Unfortunately, there are no evidenced clinical data on bacterial translocation in uncomplicated UTIs partially because of the methodological limitations. However, in a recent in vitro study, Owrangi et al. have demonstrated that UPEC strains isolated from patients with community-acquired UTIs not only had a similar rate of translocation through culturing human gut epithelium Caco-2 cells, but also translocated significantly more compared to UPEC strains from patients with urosepsis. Nonetheless, the virulence potential of urosepsis UPEC strains was significantly greater compared to community-acquired UTI strains, which allowed them to cause blood infection (Owrangi et al., 2018). Again, bacterial translocation is a constant physiological process that at a low level can be observed in healthy people and does not always manifest clinically. Most of the patients with bacterial translocation to mesenteric lymph nodes (the most reliable method of bacterial translocation evaluating in humans) showed no clinical infectious complications (Vaishnavi, 2013; Mohammad and Thiemermann, 2021). Besides, similar to the urinary microbiome, recent advances in culture-independent methods rejected the dogma of blood “sterility” and the existence of a “healthy” human blood microbiome has been demonstrated (D’Aquila et al., 2021; Castillo et al., 2019; Shah N. B et al., 2019). Unlike the clinical relevance of gut dysbiosis to human health, the problem of blood microbiome dysbiosis has only been addressed in a limited number of studies. However, the published data have indicated the changes of blood microbial taxonomic diversity in different diseases (Potgieter et al., 2015; Castillo et al., 2019; Shah N. B et al., 2019). Therefore, it is quite possible that the clinical relevance of bacterial translocation, and the “dormant” blood microbiome in patients with RUTIs, could depend on immune response and bacterial virulence properties influencing the severity and frequency of the infection.

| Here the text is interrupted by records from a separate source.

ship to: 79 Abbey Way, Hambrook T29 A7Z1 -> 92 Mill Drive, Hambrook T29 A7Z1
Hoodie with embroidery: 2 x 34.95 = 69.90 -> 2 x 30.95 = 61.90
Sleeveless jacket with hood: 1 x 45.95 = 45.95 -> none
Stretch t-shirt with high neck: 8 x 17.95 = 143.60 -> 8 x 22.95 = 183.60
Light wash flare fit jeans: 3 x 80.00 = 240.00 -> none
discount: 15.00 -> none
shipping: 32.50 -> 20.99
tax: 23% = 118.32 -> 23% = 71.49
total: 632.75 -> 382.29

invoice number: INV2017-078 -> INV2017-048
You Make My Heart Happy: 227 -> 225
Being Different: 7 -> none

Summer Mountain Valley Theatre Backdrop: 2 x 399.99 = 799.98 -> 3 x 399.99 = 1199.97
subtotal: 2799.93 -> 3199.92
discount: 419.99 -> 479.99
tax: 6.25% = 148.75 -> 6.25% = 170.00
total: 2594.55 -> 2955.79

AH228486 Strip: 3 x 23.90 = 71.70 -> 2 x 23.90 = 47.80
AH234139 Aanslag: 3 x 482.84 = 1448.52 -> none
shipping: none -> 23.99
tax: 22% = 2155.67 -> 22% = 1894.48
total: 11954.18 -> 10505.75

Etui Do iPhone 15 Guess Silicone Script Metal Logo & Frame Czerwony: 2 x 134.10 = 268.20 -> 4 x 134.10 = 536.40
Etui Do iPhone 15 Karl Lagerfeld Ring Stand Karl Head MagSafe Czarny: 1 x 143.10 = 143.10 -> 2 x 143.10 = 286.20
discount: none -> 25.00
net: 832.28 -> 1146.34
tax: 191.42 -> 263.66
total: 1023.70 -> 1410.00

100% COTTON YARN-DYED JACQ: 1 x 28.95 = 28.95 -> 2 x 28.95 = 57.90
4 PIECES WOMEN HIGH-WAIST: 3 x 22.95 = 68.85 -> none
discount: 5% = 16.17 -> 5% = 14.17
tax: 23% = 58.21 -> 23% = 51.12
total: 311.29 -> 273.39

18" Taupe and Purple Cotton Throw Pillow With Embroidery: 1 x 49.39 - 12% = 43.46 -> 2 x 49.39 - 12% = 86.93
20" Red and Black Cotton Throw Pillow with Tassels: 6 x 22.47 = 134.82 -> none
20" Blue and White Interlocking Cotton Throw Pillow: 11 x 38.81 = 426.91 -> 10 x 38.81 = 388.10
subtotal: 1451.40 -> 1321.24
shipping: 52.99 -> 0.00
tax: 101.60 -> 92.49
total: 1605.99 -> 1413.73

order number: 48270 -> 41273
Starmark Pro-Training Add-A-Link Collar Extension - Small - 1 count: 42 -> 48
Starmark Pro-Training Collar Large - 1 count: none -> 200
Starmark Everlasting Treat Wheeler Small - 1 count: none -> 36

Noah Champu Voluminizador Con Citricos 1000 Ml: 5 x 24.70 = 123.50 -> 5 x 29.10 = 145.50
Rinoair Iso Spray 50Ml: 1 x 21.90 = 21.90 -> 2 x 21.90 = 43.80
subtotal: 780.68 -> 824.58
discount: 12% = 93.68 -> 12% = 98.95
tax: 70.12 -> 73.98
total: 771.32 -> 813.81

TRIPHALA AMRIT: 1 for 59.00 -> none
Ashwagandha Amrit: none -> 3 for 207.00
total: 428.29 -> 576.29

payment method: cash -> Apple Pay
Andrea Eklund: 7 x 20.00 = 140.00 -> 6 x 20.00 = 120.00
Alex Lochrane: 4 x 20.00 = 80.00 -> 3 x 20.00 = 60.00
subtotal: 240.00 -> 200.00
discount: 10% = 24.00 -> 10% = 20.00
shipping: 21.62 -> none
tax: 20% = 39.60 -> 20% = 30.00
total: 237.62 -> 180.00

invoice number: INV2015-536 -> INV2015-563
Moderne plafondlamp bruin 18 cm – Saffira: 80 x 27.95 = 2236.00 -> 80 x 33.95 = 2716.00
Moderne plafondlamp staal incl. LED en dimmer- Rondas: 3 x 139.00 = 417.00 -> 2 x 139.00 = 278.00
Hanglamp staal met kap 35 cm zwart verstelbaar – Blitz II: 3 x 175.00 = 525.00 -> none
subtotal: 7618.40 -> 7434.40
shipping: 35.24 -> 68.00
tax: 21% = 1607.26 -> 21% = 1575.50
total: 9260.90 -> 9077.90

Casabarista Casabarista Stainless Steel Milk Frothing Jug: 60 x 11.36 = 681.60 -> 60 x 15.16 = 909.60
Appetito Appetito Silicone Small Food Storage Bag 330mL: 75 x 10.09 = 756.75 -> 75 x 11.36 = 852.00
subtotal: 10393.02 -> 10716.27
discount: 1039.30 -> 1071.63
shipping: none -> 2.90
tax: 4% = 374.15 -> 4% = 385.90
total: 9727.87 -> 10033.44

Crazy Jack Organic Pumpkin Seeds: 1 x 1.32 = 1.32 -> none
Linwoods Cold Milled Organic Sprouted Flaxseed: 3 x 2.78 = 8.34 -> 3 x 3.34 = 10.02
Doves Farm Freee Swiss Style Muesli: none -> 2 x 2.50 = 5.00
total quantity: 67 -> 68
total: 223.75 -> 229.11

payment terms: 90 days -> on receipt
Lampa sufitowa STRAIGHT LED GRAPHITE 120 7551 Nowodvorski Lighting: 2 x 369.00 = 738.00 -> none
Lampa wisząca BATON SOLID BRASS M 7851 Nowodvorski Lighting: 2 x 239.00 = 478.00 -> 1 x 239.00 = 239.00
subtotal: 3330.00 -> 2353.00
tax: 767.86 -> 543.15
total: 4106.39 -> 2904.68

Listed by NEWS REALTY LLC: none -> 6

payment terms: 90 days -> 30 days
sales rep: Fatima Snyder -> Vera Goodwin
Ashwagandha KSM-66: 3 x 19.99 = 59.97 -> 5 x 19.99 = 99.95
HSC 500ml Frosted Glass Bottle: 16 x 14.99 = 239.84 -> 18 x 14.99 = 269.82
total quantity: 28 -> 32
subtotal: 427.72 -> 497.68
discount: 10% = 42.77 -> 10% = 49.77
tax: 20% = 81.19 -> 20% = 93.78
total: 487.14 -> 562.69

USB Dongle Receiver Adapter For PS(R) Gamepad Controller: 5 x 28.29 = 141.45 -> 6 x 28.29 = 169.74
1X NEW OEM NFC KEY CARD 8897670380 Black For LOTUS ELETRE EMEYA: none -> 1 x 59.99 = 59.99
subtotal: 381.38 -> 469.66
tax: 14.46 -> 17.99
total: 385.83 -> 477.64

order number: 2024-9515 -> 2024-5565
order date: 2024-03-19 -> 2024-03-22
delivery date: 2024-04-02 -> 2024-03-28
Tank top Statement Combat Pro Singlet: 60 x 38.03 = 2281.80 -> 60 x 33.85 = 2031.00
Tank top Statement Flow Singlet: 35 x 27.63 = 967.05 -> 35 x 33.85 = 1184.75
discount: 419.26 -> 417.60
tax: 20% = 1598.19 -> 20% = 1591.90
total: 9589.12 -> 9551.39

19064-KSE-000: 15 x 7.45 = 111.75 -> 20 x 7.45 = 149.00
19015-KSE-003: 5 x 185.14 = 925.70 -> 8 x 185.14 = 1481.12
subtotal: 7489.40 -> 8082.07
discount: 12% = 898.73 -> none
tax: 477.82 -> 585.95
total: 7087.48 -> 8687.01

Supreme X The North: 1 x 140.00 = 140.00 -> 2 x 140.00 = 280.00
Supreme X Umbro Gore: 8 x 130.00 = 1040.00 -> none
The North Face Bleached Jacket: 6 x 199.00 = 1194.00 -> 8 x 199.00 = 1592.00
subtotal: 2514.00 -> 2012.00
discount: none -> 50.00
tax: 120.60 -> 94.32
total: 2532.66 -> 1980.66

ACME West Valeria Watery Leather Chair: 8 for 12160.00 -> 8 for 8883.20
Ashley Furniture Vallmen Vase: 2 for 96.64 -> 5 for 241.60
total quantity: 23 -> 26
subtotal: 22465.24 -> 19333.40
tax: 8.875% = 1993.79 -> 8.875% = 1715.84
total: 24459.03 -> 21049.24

Together, in my opinion, both the composition of the vaginal and urinary microbiota, as a consequence of gut dysbiosis, and the possible impact of the intestinal barrier dysfunction on bacterial translocation and chronic low-grade inflammation can trigger recurrences of uncomplicated UTI.
Is Intestinal Barrier Dysfunction Clinically Significant in Recurrent Urinary Tract Infections
Since 1885, when Theodor Escherich first identified E. coli (Shulman et al., 2007), this pathogen has remained the postulated dominant causative agent of UTIs. However, currently, Gram-positive bacteria (i.e., Enterococcus spp., Streptococcus spp., Staphylococcus saprophyticus, Staphylococcus epidermidis, and S. aureus) have confidently filled the niche of UTIs pathogens (Kline and Lewis, 2016; Kolesnyk et al., 2016; Gajdács et al., 2020; Petca et al., 2020). As stated in various research, the identification of Gram-positive bacteria in outpatients with UTIs rose steadily from 2% in 1971, up to 5.6% in 1990 (Felmingham et al., 1992), and up to 26% between 2008 and 2017 (Gajdács et al., 2020). According to our data, the frequency of Gram-positive bacteria identification depends on the recurrence rate, and it accounts for 40% of cases of uncomplicated RUTIs (Kolesnyk et al., 2016). However, compared to E. coli, Gram-positive bacteria are more often shed in complicated UTIs and associated with catheters, functional or anatomical abnormalities, comorbidities, immunosuppression, and nosocomial infections (Kline and Lewis, 2016; Petca et al., 2020). Therefore, the following question arises: How can we explain the significant spread of Gram-positive bacteria in uncomplicated RUTIs?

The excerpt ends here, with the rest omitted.